**EXERCISE DATA:**

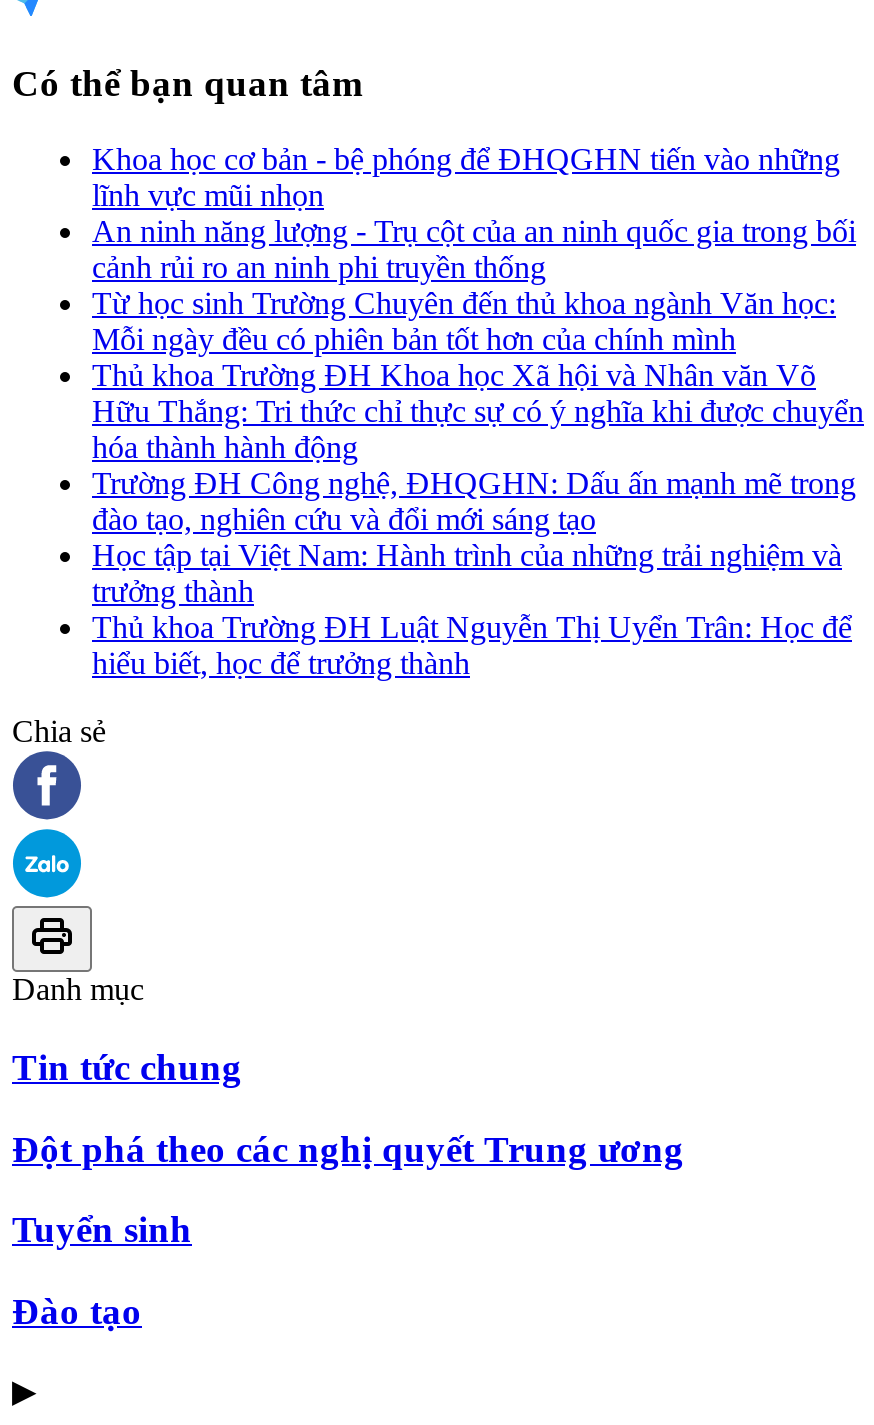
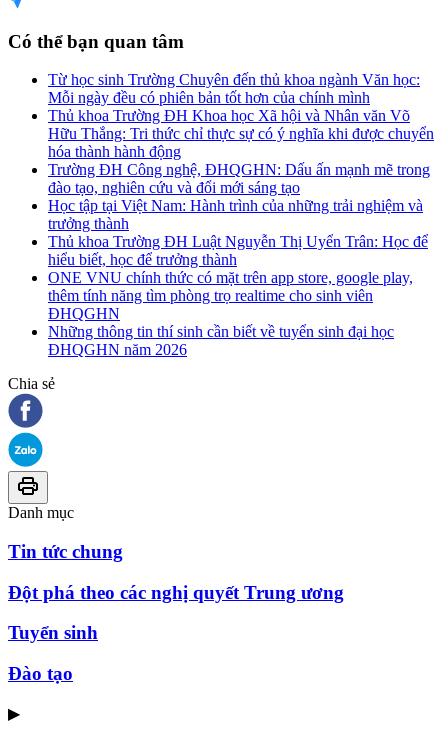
- Khoa học cơ bản - bệ phóng để ĐHQGHN tiến vào những
- lĩnh vực mũi nhọn
- An ninh năng lượng - Trụ cột của an ninh quốc gia trong bối
- cảnh rủi ro an ninh phi truyền thống

moved up: Từ học sinh Trường Chuyên đến thủ khoa ngành Văn học: | Mỗi ngày đều có phiên bản tốt hơn của chính mình | Thủ khoa Trường ĐH Khoa học Xã hội và Nhân văn Võ | ... | Thủ khoa Trường ĐH Luật Nguyễn Thị Uyển Trân: Học để | hiểu biết, học để trưởng thành

+ ONE VNU chính thức có mặt trên app store, google play,
+ thêm tính năng tìm phòng trọ realtime cho sinh viên
+ ĐHQGHN
+ Những thông tin thí sinh cần biết về tuyển sinh đại học
+ ĐHQGHN năm 2026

**WORK ITEM:** Please retype the records above exactly, excluding every picture.

**RESPONSE TO THIS TASK:**
- Khoa học cơ bản - bệ phóng để ĐHQGHN tiến vào những
- lĩnh vực mũi nhọn
- An ninh năng lượng - Trụ cột của an ninh quốc gia trong bối
- cảnh rủi ro an ninh phi truyền thống

moved up: Từ học sinh Trường Chuyên đến thủ khoa ngành Văn học: | Mỗi ngày đều có phiên bản tốt hơn của chính mình | Thủ khoa Trường ĐH Khoa học Xã hội và Nhân văn Võ | ... | Thủ khoa Trường ĐH Luật Nguyễn Thị Uyển Trân: Học để | hiểu biết, học để trưởng thành

+ ONE VNU chính thức có mặt trên app store, google play,
+ thêm tính năng tìm phòng trọ realtime cho sinh viên
+ ĐHQGHN
+ Những thông tin thí sinh cần biết về tuyển sinh đại học
+ ĐHQGHN năm 2026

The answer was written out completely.